A biochemical profile may be within normal limits; however, it is necessary to rule out concurrent disorders.
A urinalysis is usually within normal limits.
Fungal serology (various blood tests to diagnose fungal infections) may help diagnose disorders such as aspergillosis and cryptococcus.
Skull, nasal, dental and chest radiographs (X-rays) may be very helpful in diagnosing several causes of rhinitis and sinusitis including tumors, dental disease, foreign bodies, trauma, pneumonia, and malignancies (spread of tumor into the chest).
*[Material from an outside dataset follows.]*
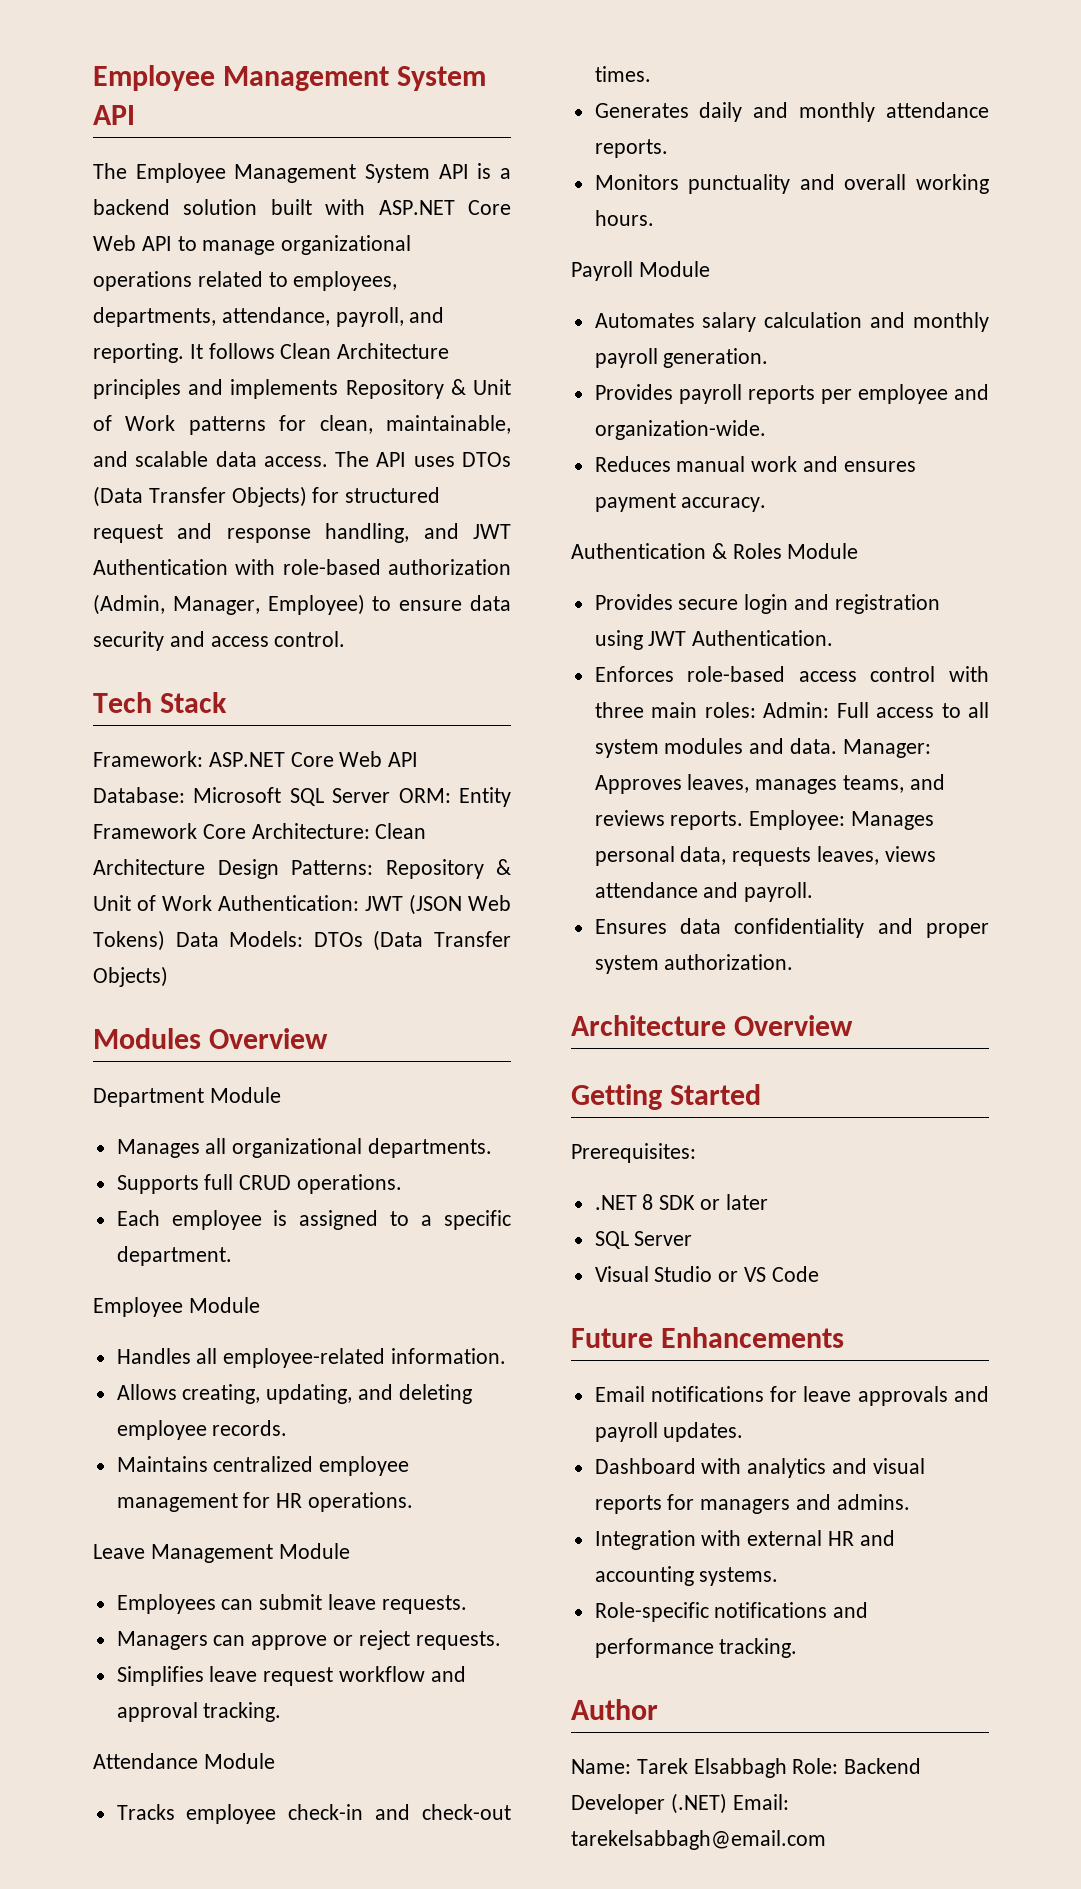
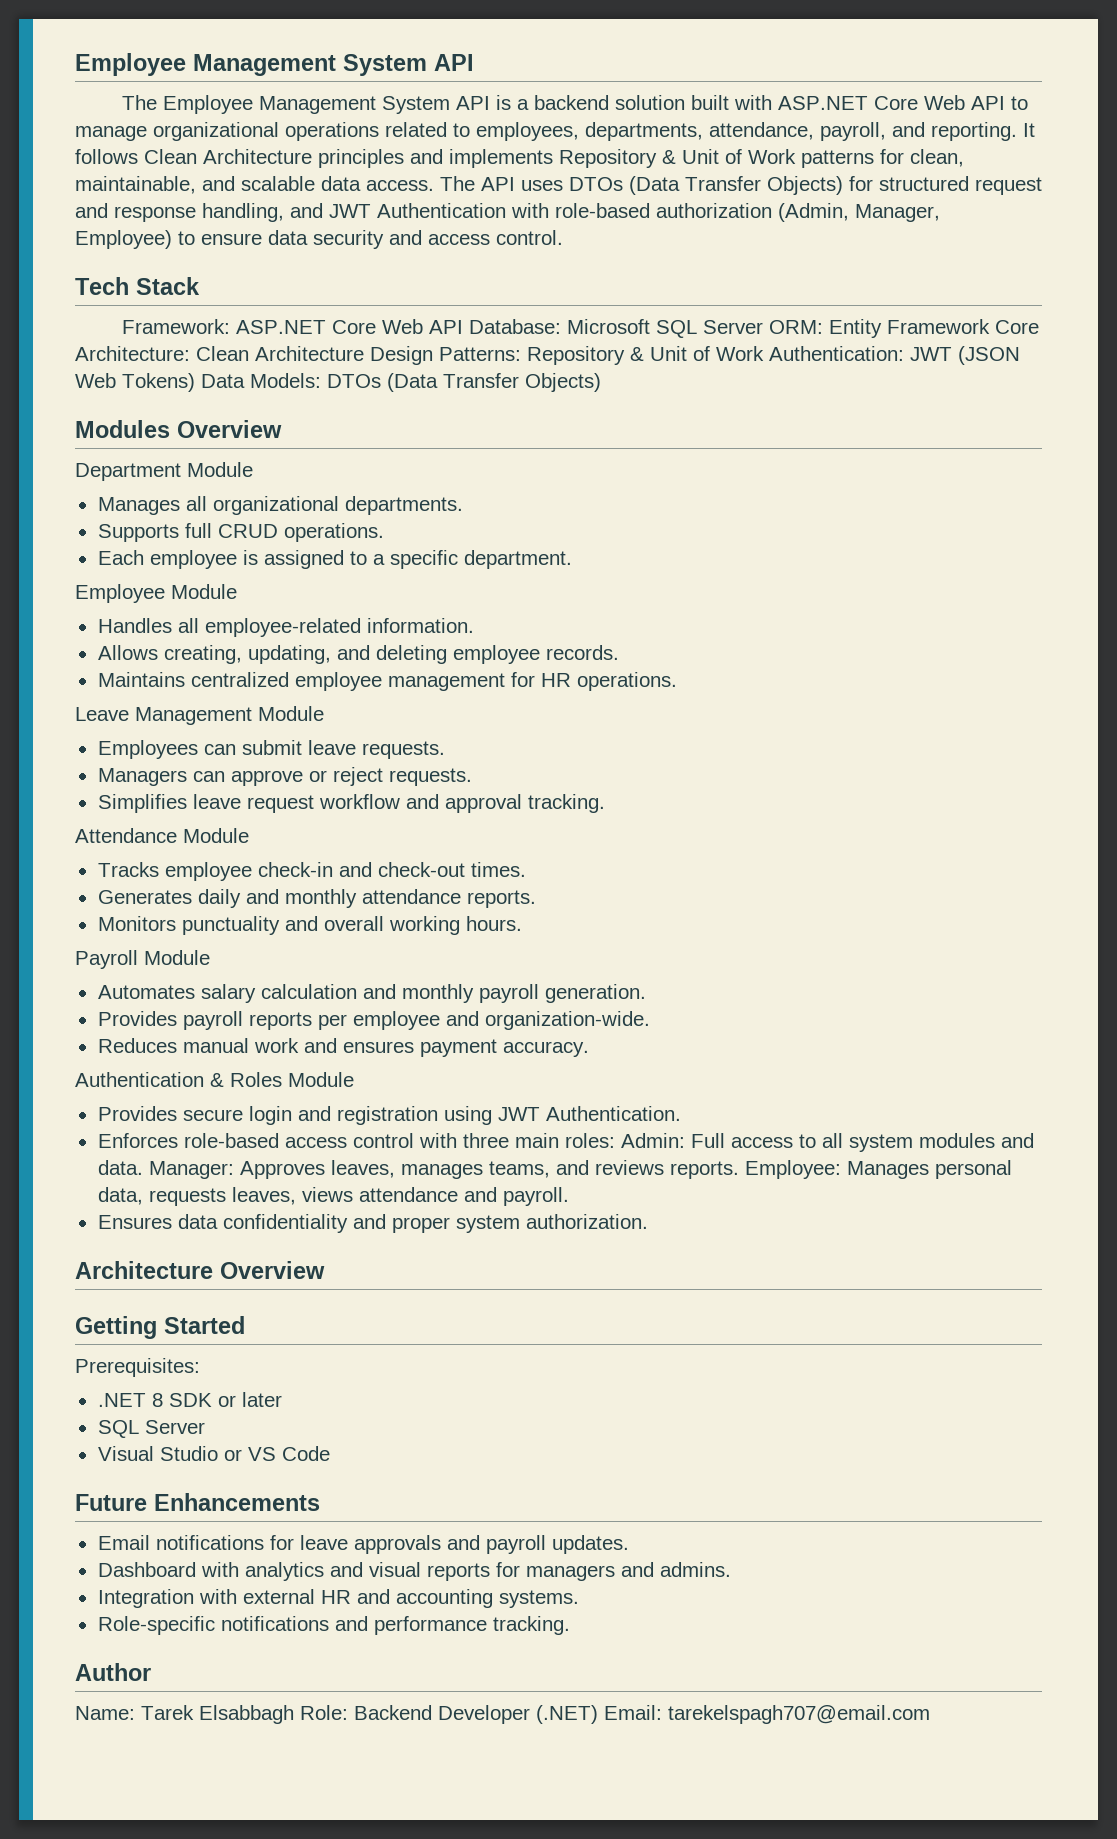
- Name: Tarek Elsabbagh Role: Backend Developer (.NET) Email: tarekelsabbagh@email.com
+ Name: Tarek Elsabbagh Role: Backend Developer (.NET) Email: tarekelspagh707@email.com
Coagulation (clotting) profiles should be performed when epistaxis is evident to rule out other disorders. In addition, they should be considered prior to biopsy of the nasal cavity.
Bacterial cultures of the nasal cavity may be helpful in determining if there is bacterial infection and appropriate antibiotic therapy. It should be noted that although occasionally the primary cause of rhinitis and sinusitis, bacterial infection often is a secondary invader.
Cytology may confirm fungal, cancer or parasitic causes of rhinitis and sinusitis. It is a relatively noninvasive diagnostic test that can be performed by your veterinarian.